# Why is he biting me?



## shyboots (Jun 29, 2011)

I'm really upset, Biffy's bitten me 3 times now, none of them proper bites that hurt but I don't understand why he's doing it. He was rubbing himself against my hand one second and biting it the next. I'm going to bed now but will come back for help in the morning! :cryin:


----------



## gloworm*mushroom (Mar 4, 2011)

You've only had him a couple of weeks but hes about 2 yes? He may have been the same in his old home and it may be due to his socialisation as a youngster. Mush used to bite like you are describing, not proper biting just mouthing, and I simply removed my hand and did a huge dramatic OWWWW and he never does it anymore. Took about a month of that


----------



## shyboots (Jun 29, 2011)

gloworm*mushroom said:


> You've only had him a couple of weeks but hes about 2 yes? He may have been the same in his old home and it may be due to his socialisation as a youngster. Mush used to bite like you are describing, not proper biting just mouthing, and I simply removed my hand and did a huge dramatic OWWWW and he never does it anymore. Took about a month of that


Yeah he is 2 and I've had him just...2 weeks so he's definitely still settling in. Last night I started crying because I was so upset!! (I have depression, I can be a bit emotional. OK, a lot emotional!). I'm just worried, I have no idea about his early life e.g. how young he was when taken from his mum etc. He's being very vocal these last 2 days! I keep thinking it is for food but then I put down food and he's not that bothered. I just go around doing everything I can think of like checking his litter tray, checking the blinds are open...I think maybe he wants loads of attention and play but he only wants to play at one thing (chasing the laser pen). I have a friend and her 3 year old coming to stay at the end of July, the 3 year old (boy!! just in case you thought cat!!!) is used to cats as the grandparents have them and they had a dog too, but I reckon their cats were probably very chilled and Biffy is hyper/crazy.

Sorry I'm just panicking about is he going to chill a bit and stop biting.


----------



## missye87 (Apr 4, 2011)

I'd go with Gloworm's suggestion. We got Storm and he was 14 months old, and as he had lived as a stud outside he did have a few problems. He is a VERY sweet boy but did have problems with biting but also excessive licking. The excessive licking stopped very quickly as he had no need for attention seeking any more, he was getting loads of cuddles from us. The biting, I would overly-dramatise (although sometimes he did sink his teeth in properly!) with a big OW and walk away from him, he doesn't do it any more! I also think when he did it to Benji Benji would squeak and that also helped teach him that it hurt.


----------



## shyboots (Jun 29, 2011)

Is there any way he could be teething or have some dental issue?! He's just bitten my belt when I was laying out my clothes for today too. I just moved it away from him and said 'no'. He's whining for something...maybe its about missing his dry food which I'm trying to ween him off?

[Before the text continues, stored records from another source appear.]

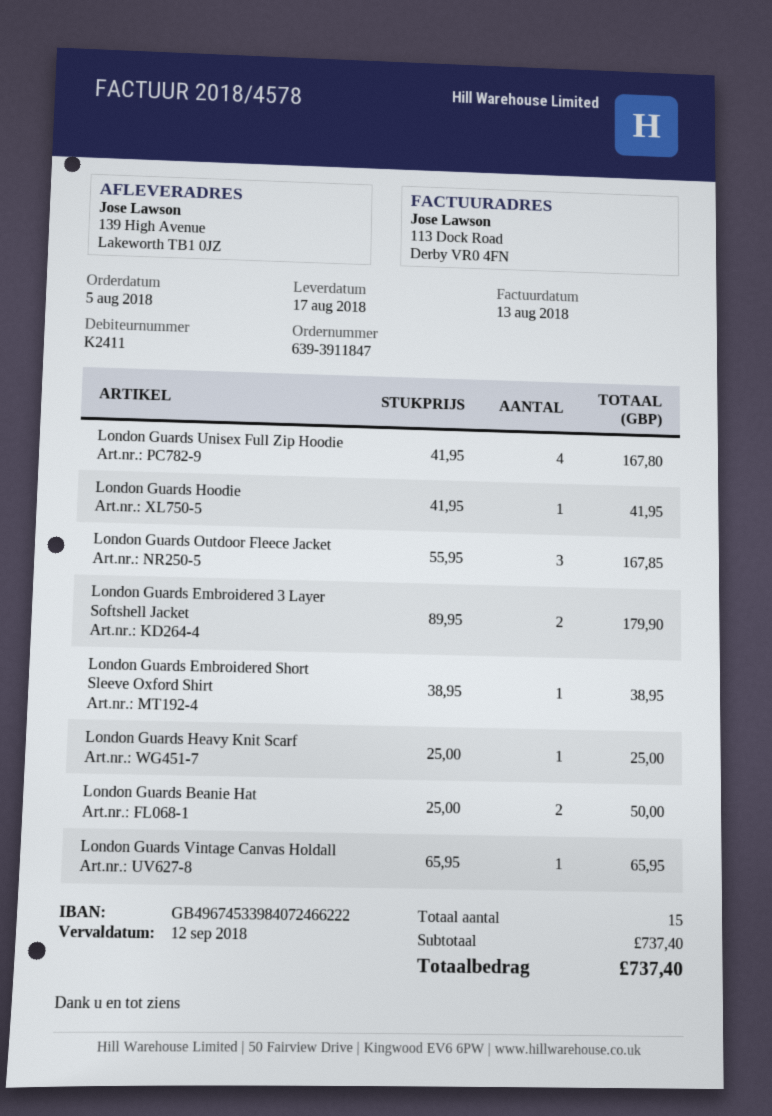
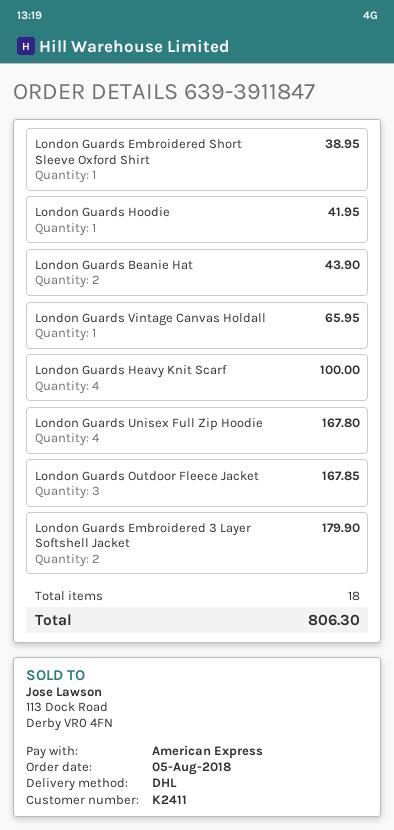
London Guards Heavy Knit Scarf: 1 for 25.00 -> 4 for 100.00
London Guards Beanie Hat: 2 for 50.00 -> 2 for 43.90
total quantity: 15 -> 18
total: 737.40 -> 806.30

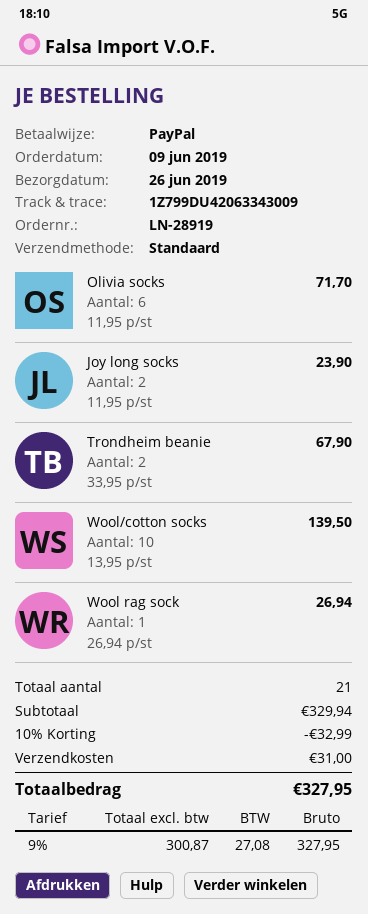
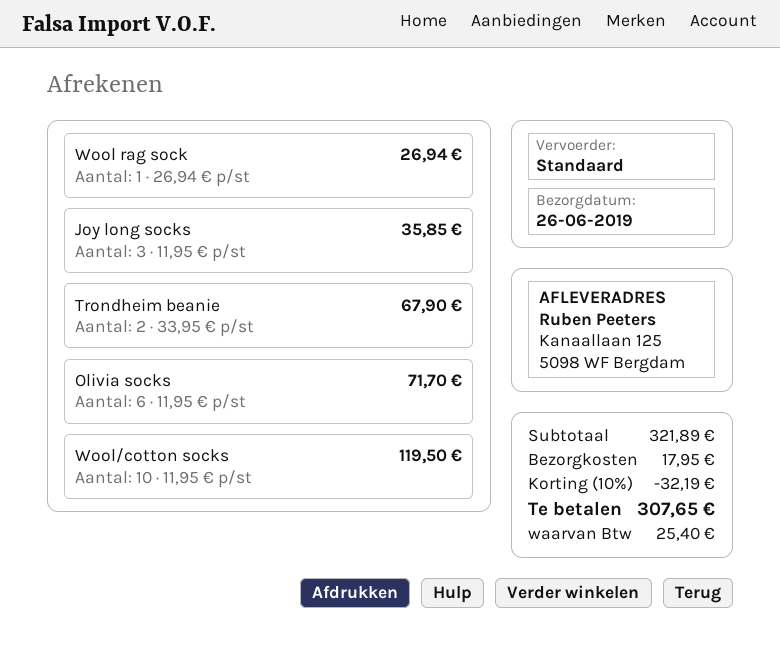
Joy long socks: 2 x 11.95 = 23.90 -> 3 x 11.95 = 35.85
Wool/cotton socks: 10 x 13.95 = 139.50 -> 10 x 11.95 = 119.50
subtotal: 329.94 -> 321.89
discount: 10% = 32.99 -> 10% = 32.19
shipping: 31.00 -> 17.95
tax: 27.08 -> 25.40
total: 327.95 -> 307.65

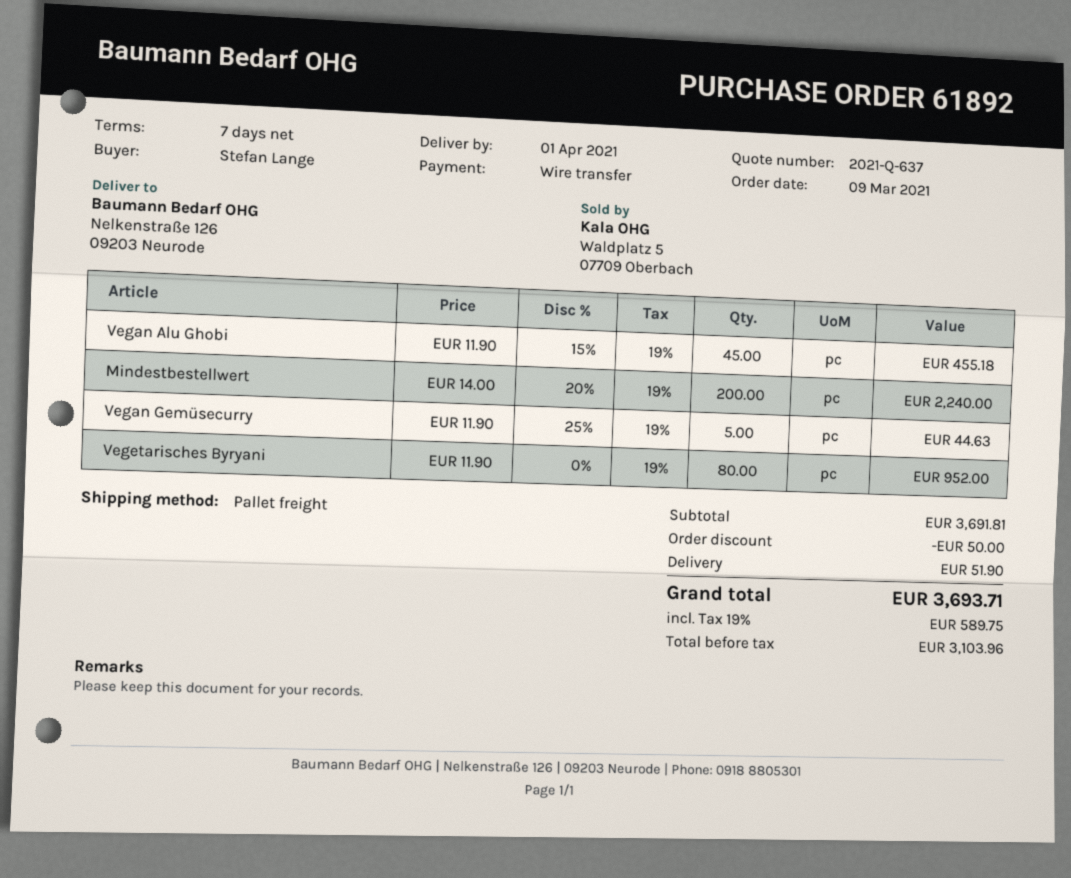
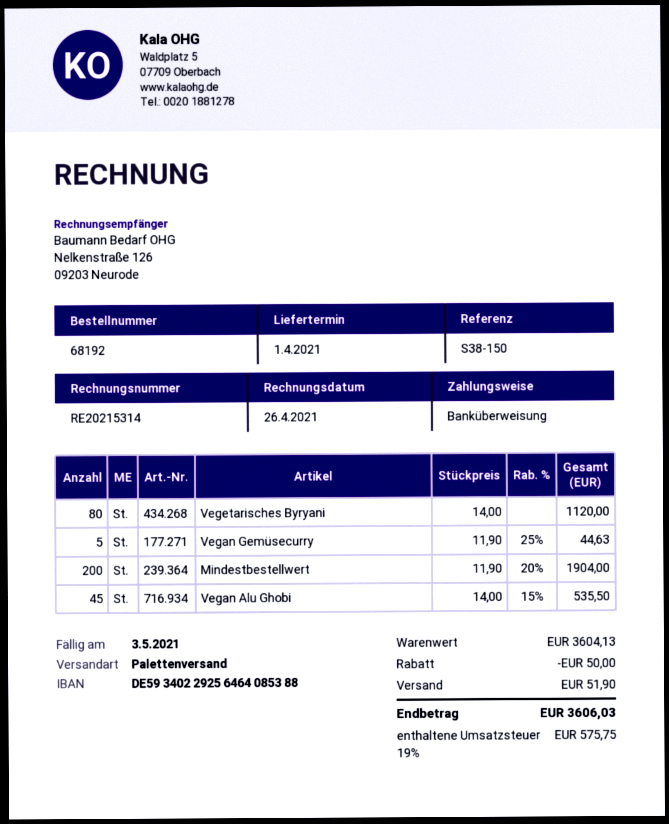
order number: 61892 -> 68192
Vegan Alu Ghobi: 45 x 11.90 - 15% = 455.18 -> 45 x 14.00 - 15% = 535.50
Mindestbestellwert: 200 x 14.00 - 20% = 2240.00 -> 200 x 11.90 - 20% = 1904.00
Vegetarisches Byryani: 80 x 11.90 = 952.00 -> 80 x 14.00 = 1120.00
subtotal: 3691.81 -> 3604.13
tax: 19% = 589.75 -> 19% = 575.75
total: 3693.71 -> 3606.03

So, also, should I keep letting him bite me so I can do the 'oww' thing?!


----------



## missye87 (Apr 4, 2011)

When he does bite you, thats when you say ow really loudly and then walk off, so in effect you are ignoring him, they quickly learn as they don't like being ignored  Doubt he would be teething, as it happens between 3-10 months of age, the only way to find out if he has dental issues is to take him to the vet though. Although you could check his gums, they should be pink but if they are lined with redness it indicates gum problems.


----------



## FionaS (Jul 2, 2011)

Homer has done this since we got him about 10 years ago! We put it down to the fact that he is a little bugger! He always purrs to himself when he's doing it too!


----------



## shyboots (Jun 29, 2011)

He doesn't purr at least when he's bitten me, I usually walk away from him just from the shock of it! and then he comes running up for another stroke and I'm thinking 'erm, how do I know you're not going to do that again?!'

The reason I asked about teeth is he's always specifically scratching his mouth/face/teeth against things, especially corners or hard things which looks uncomfortable! The vet looked at his teeth a week ago and said they look fine just a bit discoloured. I don't know if I'm supposed to brush his teeth or something.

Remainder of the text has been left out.